Data extracted from a collection:

++++++++

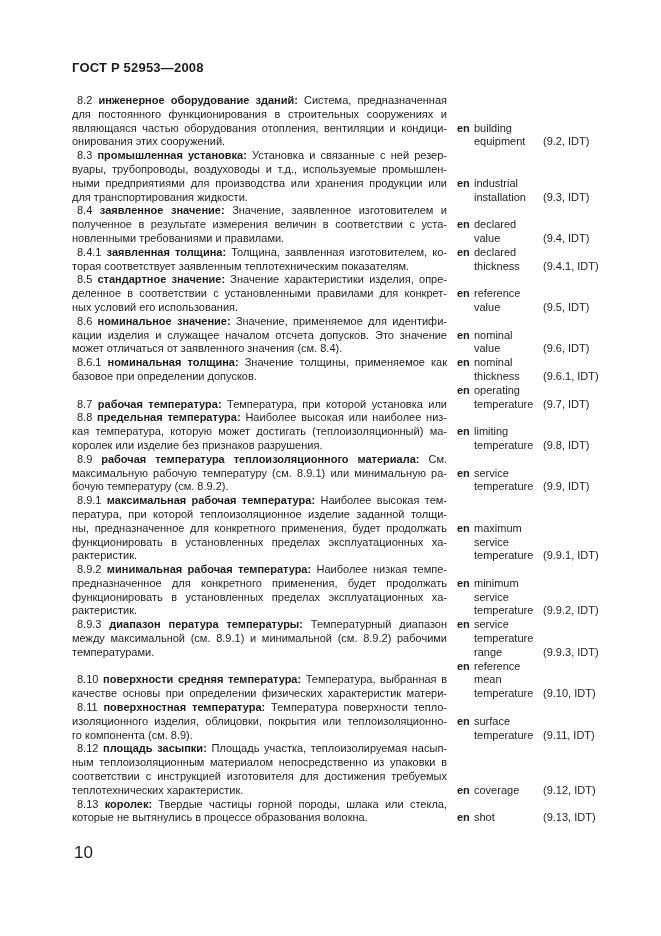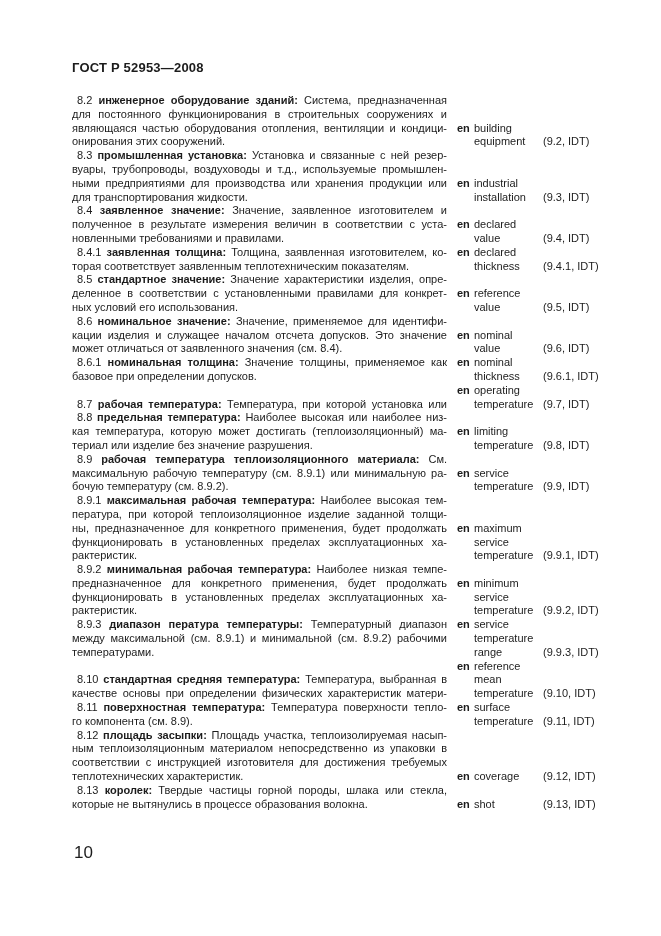--- a/index.html
+++ b/index.html
@@ -168,7 +168,7 @@
         <div class="cell-ru">
           <div class="line first"><span>8.8</span>  <b class="term-b">предельная температура:</b> <span>Наиболее высокая или наиболее низ-</span></div>
           <div class="line">кая температура, которую может достигать (теплоизоляционный) ма-</div>
-          <div class="line last">териал или изделие без значение разрушения.</div>
+          <div class="line last">королек или изделие без признаков разрушения.</div>
         </div>
         <div class="cell-en">
           <span class="en-label">en</span>

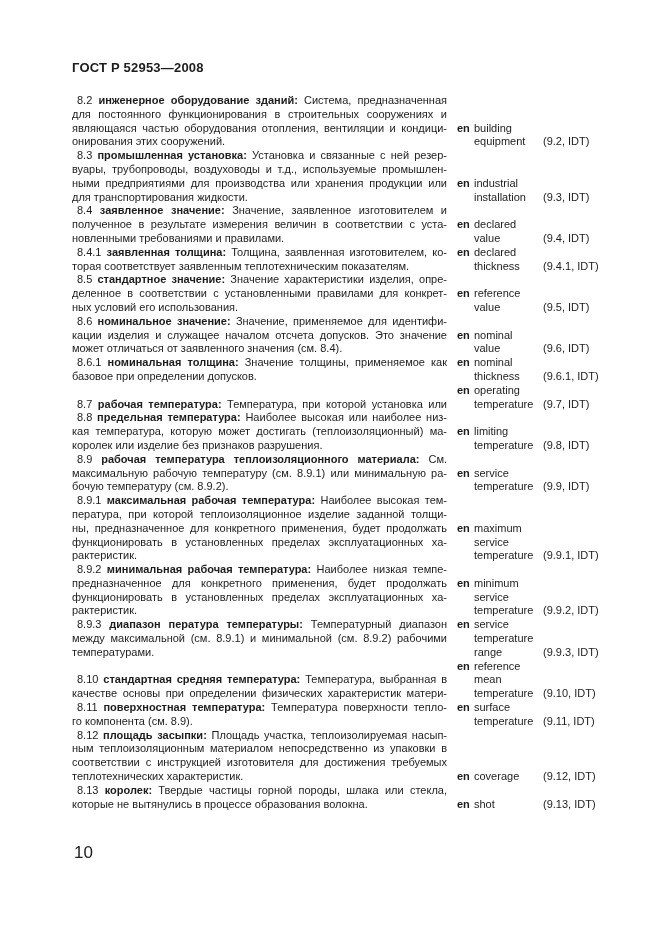--- a/index.html
+++ b/index.html
@@ -237,7 +237,7 @@
       </div>
       <div class="row">
         <div class="cell-ru">
-          <div class="line first"><span>8.10</span>  <b class="term-b">стандартная средняя температура:</b> <span>Температура, выбранная в</span></div>
+          <div class="line first"><span>8.10</span>  <b class="term-b">поверхности средняя температура:</b> <span>Температура, выбранная в</span></div>
           <div class="line">качестве основы при определении физических характеристик матери-</div>
         </div>
         <div class="cell-en">

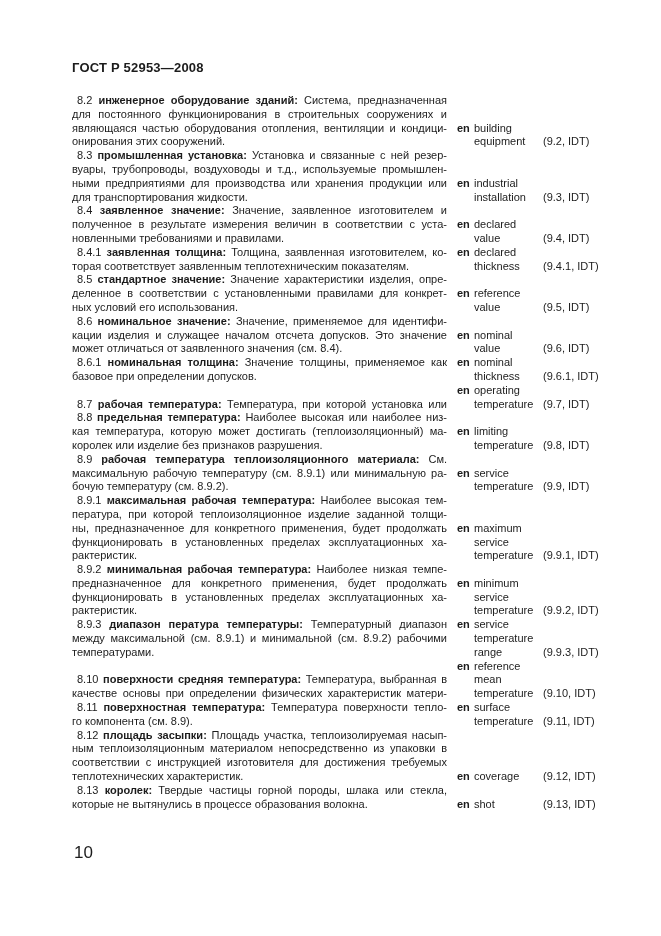--- a/index.html
+++ b/index.html
@@ -251,6 +251,7 @@
       <div class="row">
         <div class="cell-ru">
           <div class="line first"><span>8.11</span>  <b class="term-b">поверхностная температура:</b> <span>Температура поверхности тепло-</span></div>
+          <div class="line">изоляционного изделия, облицовки, покрытия или теплоизоляционно-</div>
           <div class="line last">го компонента (см. 8.9).</div>
         </div>
         <div class="cell-en">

++++++++

In your copy, please omit the pictures and print every line of the records exactly.

◆ TASK RESPONSE
--- a/index.html
+++ b/index.html
@@ -168,7 +168,7 @@
         <div class="cell-ru">
           <div class="line first"><span>8.8</span>  <b class="term-b">предельная температура:</b> <span>Наиболее высокая или наиболее низ-</span></div>
           <div class="line">кая температура, которую может достигать (теплоизоляционный) ма-</div>
-          <div class="line last">териал или изделие без значение разрушения.</div>
+          <div class="line last">королек или изделие без признаков разрушения.</div>
         </div>
         <div class="cell-en">
           <span class="en-label">en</span>

--- a/index.html
+++ b/index.html
@@ -237,7 +237,7 @@
       </div>
       <div class="row">
         <div class="cell-ru">
-          <div class="line first"><span>8.10</span>  <b class="term-b">стандартная средняя температура:</b> <span>Температура, выбранная в</span></div>
+          <div class="line first"><span>8.10</span>  <b class="term-b">поверхности средняя температура:</b> <span>Температура, выбранная в</span></div>
           <div class="line">качестве основы при определении физических характеристик матери-</div>
         </div>
         <div class="cell-en">

--- a/index.html
+++ b/index.html
@@ -251,6 +251,7 @@
       <div class="row">
         <div class="cell-ru">
           <div class="line first"><span>8.11</span>  <b class="term-b">поверхностная температура:</b> <span>Температура поверхности тепло-</span></div>
+          <div class="line">изоляционного изделия, облицовки, покрытия или теплоизоляционно-</div>
           <div class="line last">го компонента (см. 8.9).</div>
         </div>
         <div class="cell-en">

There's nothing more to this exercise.